Re: threads and fork on machine with VIPT-WB cache

Helge Deller <deller@xxxxxx> · Sun, 11 Apr 2010 20:50:31 +0200

On 04/11/2010 12:53 AM, John David Anglin wrote:
> On Sat, 10 Apr 2010, Helge Deller wrote:
> 
>> Nevertheless, on my B2000 (32bit, SMP, 2.6.32.2 kernel) I still do see the minifail bug.
>> The only difference seems to be, that the minifail3 program doesn't get stuck any
>> more. It still crashes though from time to time...
> 
> There are some issues with your minifail3.c testcase.  The fork'd child
> shouldn't do any I/O and it should exit using _exit(0).  Otherwise, it
> can corrupt the I/O structures of the parent.  I'm not sure that this
> is the issue on your B2000, but it's worth a try.
> 
> The testcase when modified as above doesn't crash on my c3750 (32bit, UP,
> 2.6.32.2 kernel).
> 
> I found in debugging this testcase that the crash was always associated
> with the stack region for thread_run.  I put a big loop in thread_run.
> The index for the loop when compiled at -O0 is constantly being saved
> and restored on the stack.  I found that crashes occured after many
> iterations of the loop.  Nothing else was going on.
> 
> The COW discussion convinced me that cache flushing was the problem.
> The fork (clone) syscall causes the stack region used by thread_run
> to become COW'd.  When thread_run is scheduled, the loop caused an
> instant COW break and stack corruption.  The state of the stack region
> generally returned to its state before the fork.
> 
> If the above doesn't fix the testcase on your B2000, there must be
> some difference and other PA8000 machines.

Hi Dave,

I did tested the attached testcase. I think this is the version you sent last
time, and which has the _exit(0).

Nevertheless, I still see the crashes with all kernel patches applied.

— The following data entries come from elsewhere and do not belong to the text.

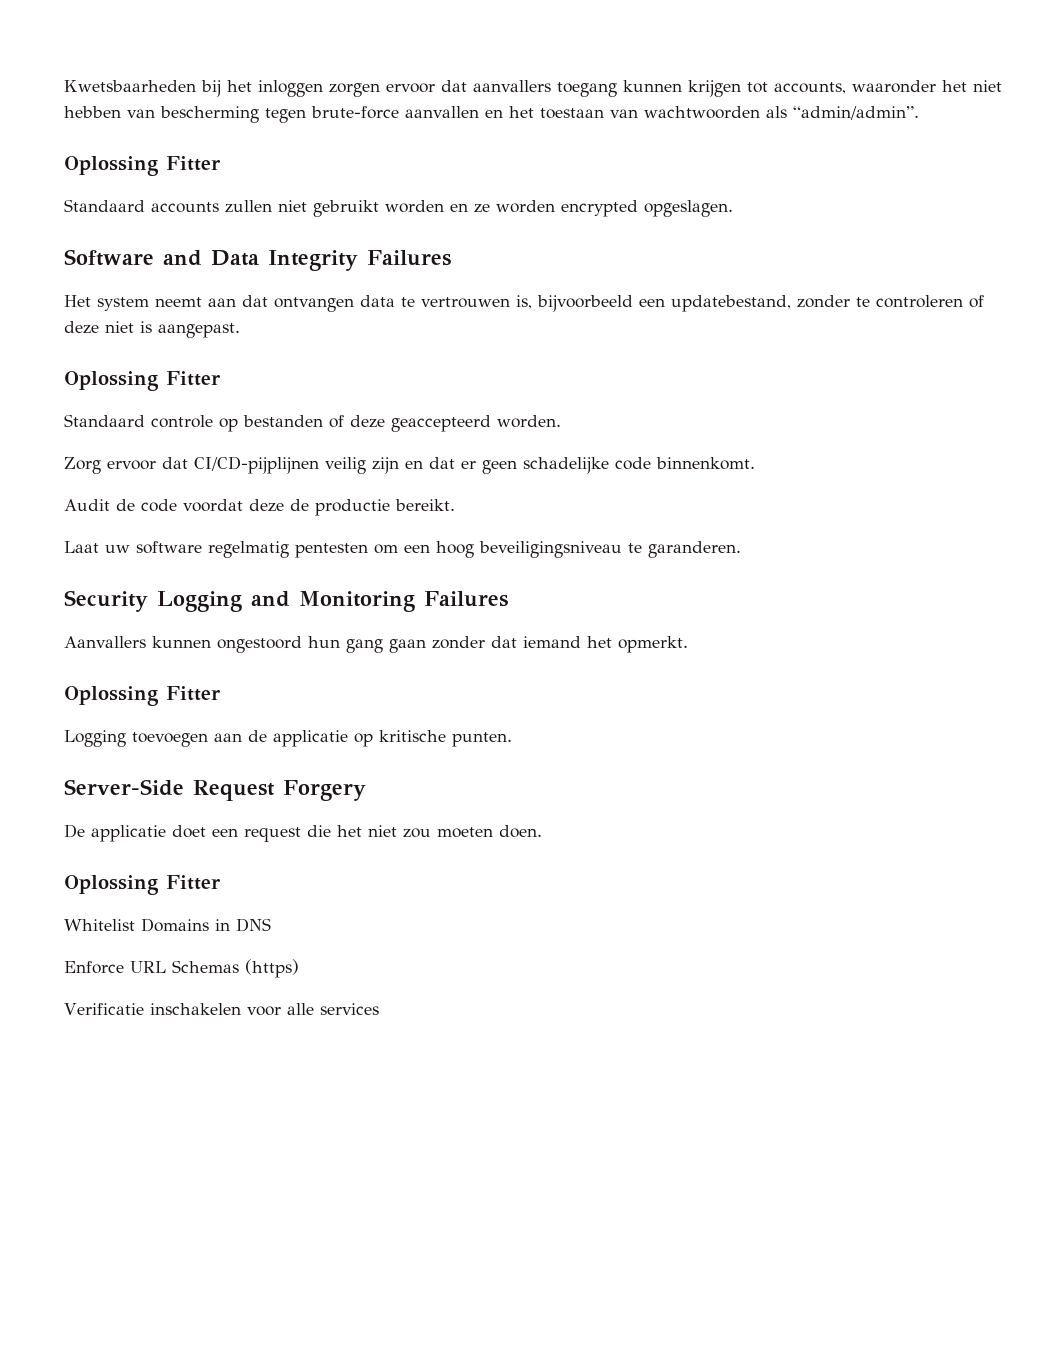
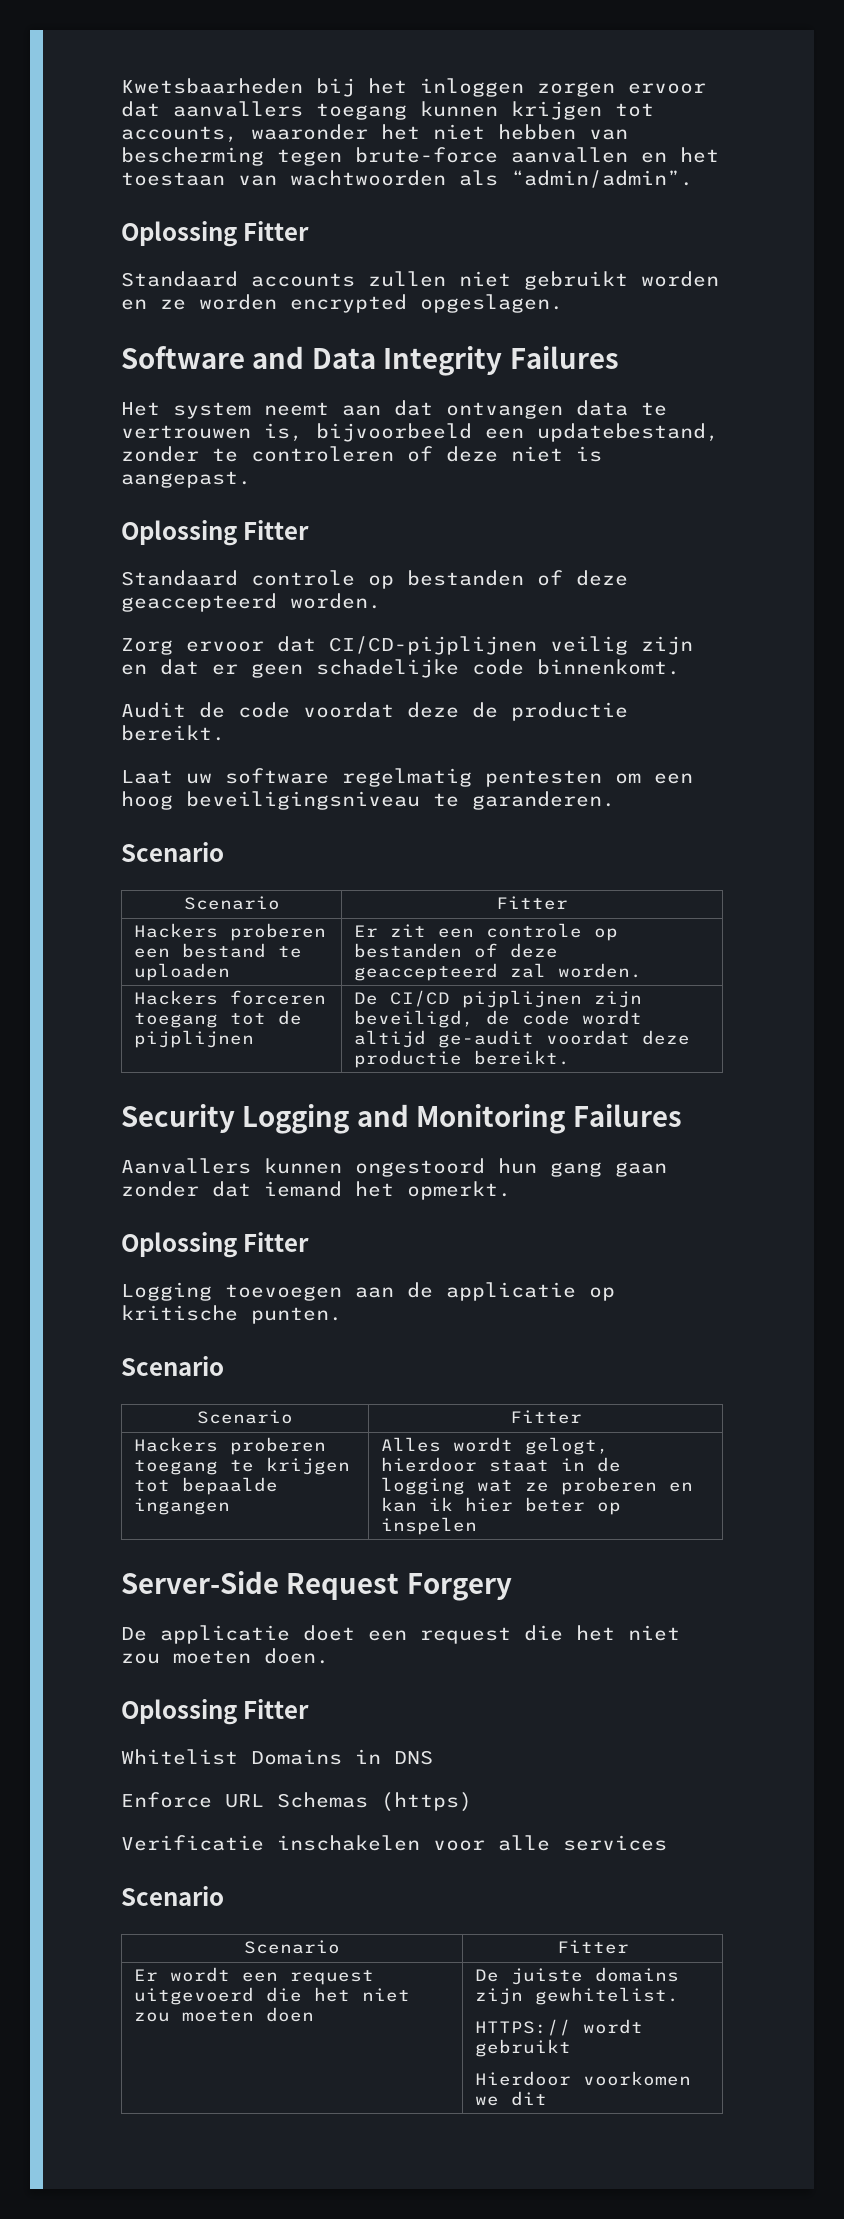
  Laat uw software regelmatig pentesten om een hoog beveiligingsniveau te garanderen.
+ Scenario
+ Scenario | Fitter
+ Hackers proberen een bestand te uploaden | Er zit een controle op bestanden of deze geaccepteerd zal worden.
+ Hackers forceren toegang tot de pijplijnen | De CI/CD pijplijnen zijn beveiligd, de code wordt altijd ge-audit voordat deze productie bereikt.
  Logging toevoegen aan de applicatie op kritische punten.
+ Scenario
+ Scenario | Fitter
+ Hackers proberen toegang te krijgen tot bepaalde ingangen | Alles wordt gelogt, hierdoor staat in de logging wat ze proberen en kan ik hier beter op inspelen
  Verificatie inschakelen voor alle services
+ Scenario
+ Scenario | Fitter
+ Er wordt een request uitgevoerd die het niet zou moeten doen | De juiste domains zijn gewhitelist.
+ HTTPS:// wordt gebruikt
+ Hierdoor voorkomen we dit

What I usually do is to start up more than 8 screen sessions. In each of the
sessions I start the bash loop:
-> i=0; while true; do i=$(($i+1)); echo Run $i; ./minifail; done;
and detach from the screen sessions.
After some time, the load goes up to 8-16 and a few crashes fill the syslog.
I'm sure the crashes are related to how much load the machine is, and how
often process switches will happen.
How many minifail testcases do you run in parallel?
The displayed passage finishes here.